Though an old style, porter is essentially modern. It was boosted in its infancy by Britain’s industrial revolution and revived in recent decades by craft brewers in both Britain and the US. Roasted grains are the feature of this hardy brew, with a few variations providing diversity in the style. For those looking for a little something different, or a warming drink for cold weather, porter can fit the bill.
This is a brown to almost-black beer of fairly moderate alcohol, with some balanced roasty notes. Some versions use a high percentage of Brown malt, others use small amounts of Chocolate malt, Black malt, or similar dark roasted grains. Brown porters are often more distinctly British, with fruity esters from the yeast and earthy notes from the hops common. Try experimenting with specialty grains like Victory or Biscuit malt for added complexity.
This is a bigger, stronger-tasting porter favored by many American craft breweries. More focus on roasted grains brings out coffee and chocolate flavors. Chocolate malt is an old favorite for a robust porter, and it is common to give it a fairly big malt backing, often with some crystal or caramel malts. American versions typically use a clean American-style ale yeast, but may also have elevated hoppiness, even dry hops occasionally.

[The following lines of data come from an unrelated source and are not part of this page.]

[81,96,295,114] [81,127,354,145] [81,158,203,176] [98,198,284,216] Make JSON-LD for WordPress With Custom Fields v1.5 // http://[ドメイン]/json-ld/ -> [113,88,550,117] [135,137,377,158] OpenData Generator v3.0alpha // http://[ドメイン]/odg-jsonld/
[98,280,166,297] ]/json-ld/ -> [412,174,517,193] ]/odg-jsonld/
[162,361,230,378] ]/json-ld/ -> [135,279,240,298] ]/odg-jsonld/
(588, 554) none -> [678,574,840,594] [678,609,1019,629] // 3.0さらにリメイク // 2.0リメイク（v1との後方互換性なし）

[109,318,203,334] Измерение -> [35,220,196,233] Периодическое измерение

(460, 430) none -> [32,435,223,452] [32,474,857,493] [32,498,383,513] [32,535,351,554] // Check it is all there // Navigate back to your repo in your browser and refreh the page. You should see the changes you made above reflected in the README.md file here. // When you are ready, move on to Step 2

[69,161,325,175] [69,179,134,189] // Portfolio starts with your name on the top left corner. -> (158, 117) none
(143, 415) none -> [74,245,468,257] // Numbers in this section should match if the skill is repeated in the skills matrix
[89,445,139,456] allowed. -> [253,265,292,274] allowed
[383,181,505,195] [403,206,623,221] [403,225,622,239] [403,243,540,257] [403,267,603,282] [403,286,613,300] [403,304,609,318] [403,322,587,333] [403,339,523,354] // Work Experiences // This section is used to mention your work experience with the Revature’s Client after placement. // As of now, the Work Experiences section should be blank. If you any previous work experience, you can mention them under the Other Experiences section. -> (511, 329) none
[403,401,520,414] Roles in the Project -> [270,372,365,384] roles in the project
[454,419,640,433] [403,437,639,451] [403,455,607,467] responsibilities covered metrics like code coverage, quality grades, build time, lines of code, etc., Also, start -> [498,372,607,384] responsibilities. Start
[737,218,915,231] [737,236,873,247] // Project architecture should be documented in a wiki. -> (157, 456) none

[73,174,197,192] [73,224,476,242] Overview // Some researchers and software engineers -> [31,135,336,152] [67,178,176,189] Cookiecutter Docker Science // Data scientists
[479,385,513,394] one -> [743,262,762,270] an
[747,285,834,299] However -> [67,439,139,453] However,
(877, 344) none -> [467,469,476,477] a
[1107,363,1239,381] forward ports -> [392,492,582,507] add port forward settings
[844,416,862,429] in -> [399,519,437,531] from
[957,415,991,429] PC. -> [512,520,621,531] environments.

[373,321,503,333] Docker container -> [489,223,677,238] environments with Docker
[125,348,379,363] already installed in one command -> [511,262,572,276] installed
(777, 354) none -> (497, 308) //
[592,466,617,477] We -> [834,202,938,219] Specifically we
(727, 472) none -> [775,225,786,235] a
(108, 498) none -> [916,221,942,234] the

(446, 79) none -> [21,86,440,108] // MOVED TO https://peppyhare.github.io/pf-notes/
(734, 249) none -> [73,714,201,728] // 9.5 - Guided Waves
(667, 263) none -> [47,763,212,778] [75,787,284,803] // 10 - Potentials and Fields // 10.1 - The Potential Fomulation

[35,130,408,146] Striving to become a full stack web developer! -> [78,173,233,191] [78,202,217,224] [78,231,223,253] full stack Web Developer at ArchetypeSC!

British porters were often exported to the Baltic Countries, where their popularity encouraged local brewers to pick up the style. The result is an intriguing twist on the classic porter that ups the alcohol and complexity. Baltic brewers commonly used lager yeast instead of ale yeast, which helps promote a very clean, smooth flavor. The roasted character is still the focus of the beer, but it is not nearly as sharp or aggressive as many robust porters. A malty backbone supports the higher alcohol level, which can range up to 10%.